On a broader scale, the president has called on Congress to reform the corporate tax code and lower the effective rate to 25 percent for manufacturers.

This is something that both Democrats and Republicans should be able to agree on.

In addition, the president’s FY13 budget reflects a substantial investment in U.S. manufacturing.

  • There is $860 million for new investments in advanced manufacturing and more R&D through NIST.
  • The budget also proposes $1 billion for a National Network for Manufacturing Innovation–a partnership between government, universities and the private sector. This will promote the development of breakthrough products and manufacturing technologies–helping ensure that the next generation of products is both invented and made here.

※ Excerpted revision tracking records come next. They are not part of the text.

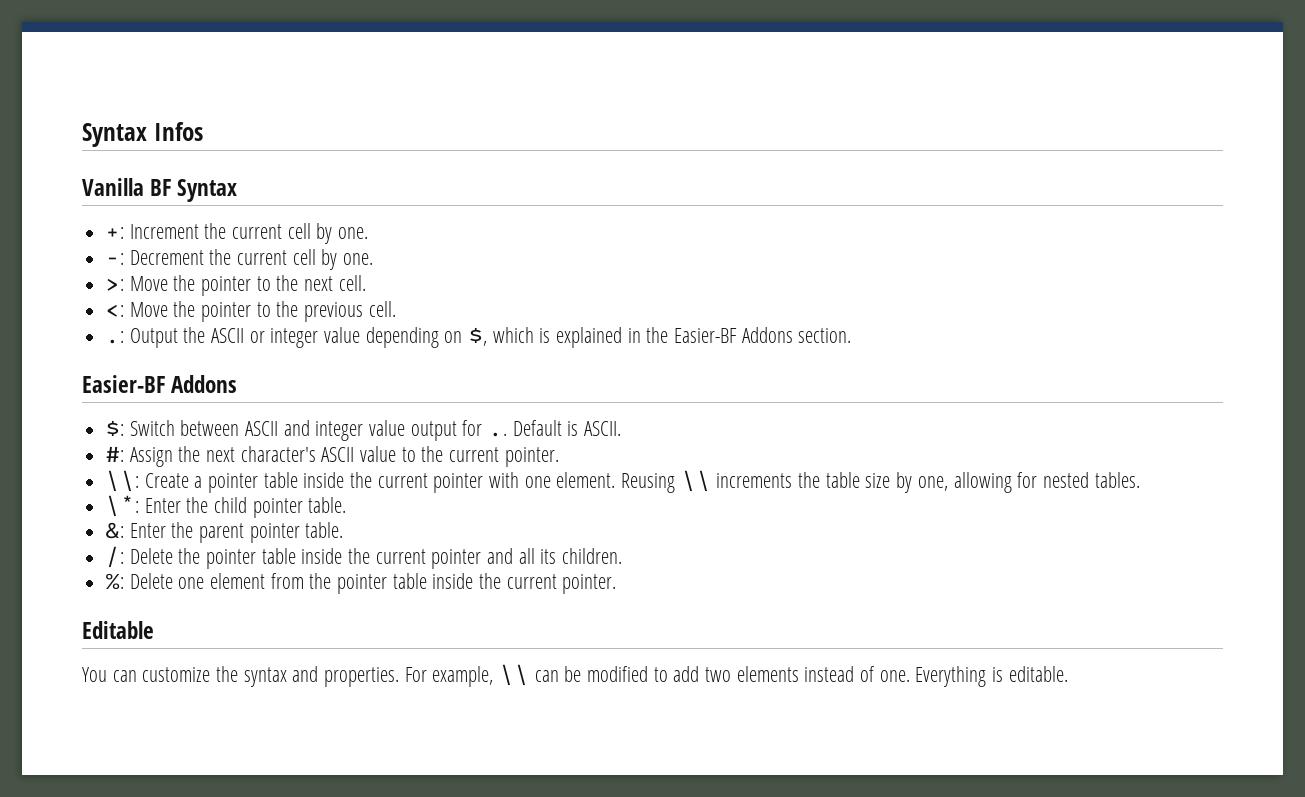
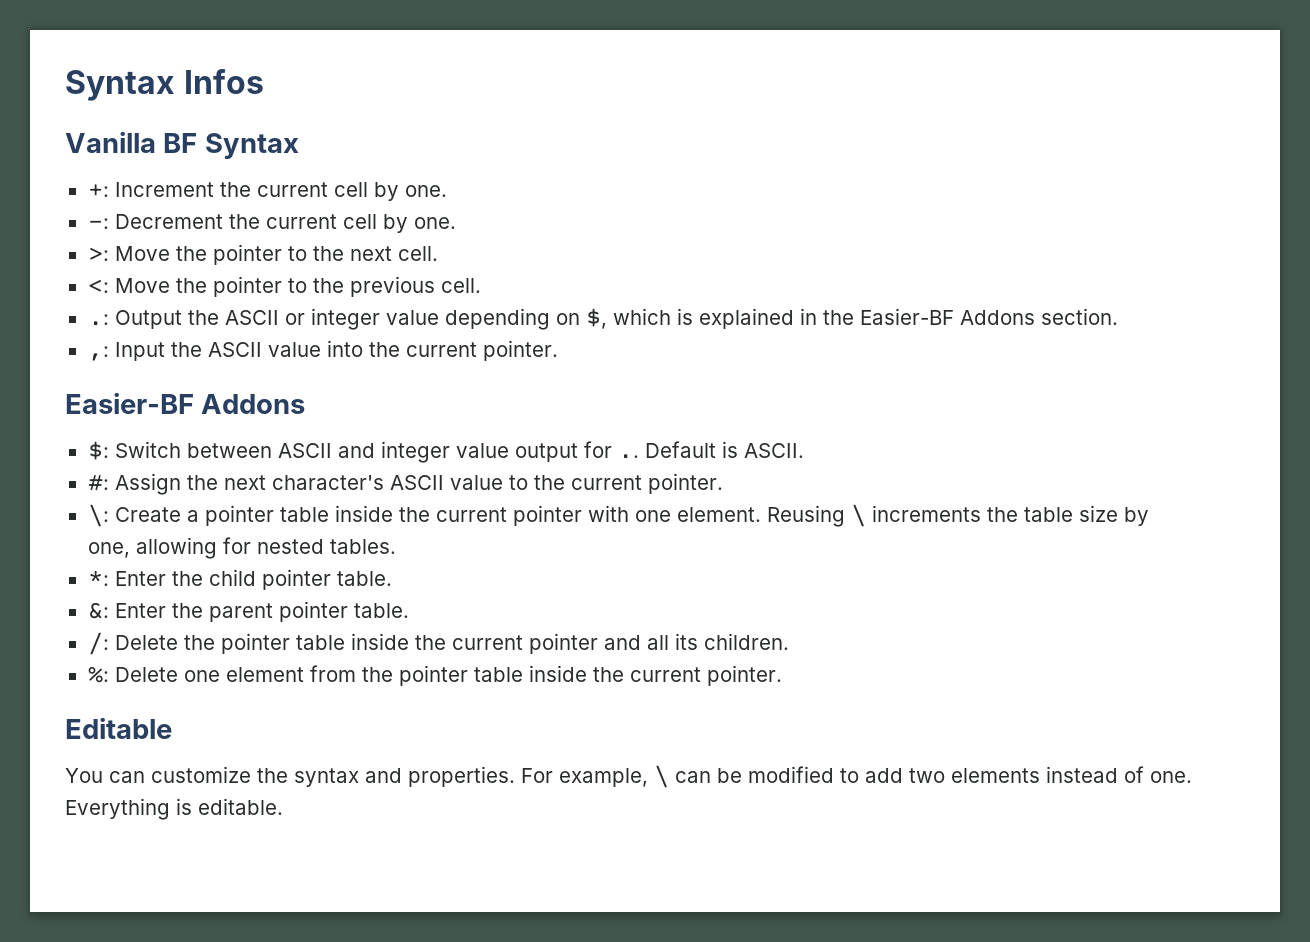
+ ,: Input the ASCII value into the current pointer.
- \\: Create a pointer table inside the current pointer with one element.
+ \: Create a pointer table inside the current pointer with one element.
- Reusing \\ increments the table size by one, allowing for nested tables.
+ Reusing \ increments the table size by one, allowing for nested tables.
- \*: Enter the child pointer table.
+ *: Enter the child pointer table.
- For example, \\ can be modified to add two elements instead of one.
+ For example, \ can be modified to add two elements instead of one.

To sum up: The U.S. has not yet lost its economic dominance in the global economy, but there are disturbing signs that show the U.S. losing some of its comparative advantage in areas that are key to our long-term competitiveness. There are important policy actions that need to take place now, in order to assure the U.S. retains its competitive edge in the future.

The Commerce Department is particularly concerned with these issues, and we want to work in partnership with the private sector to make sure that we make the necessary investments in education, in infrastructure and in innovation that will assure our economic leadership. None of us has all the answers, but working together, we can help create the environment for stronger growth, innovation and competitiveness in U.S. manufacturing.

I welcome your questions, suggestions, and input.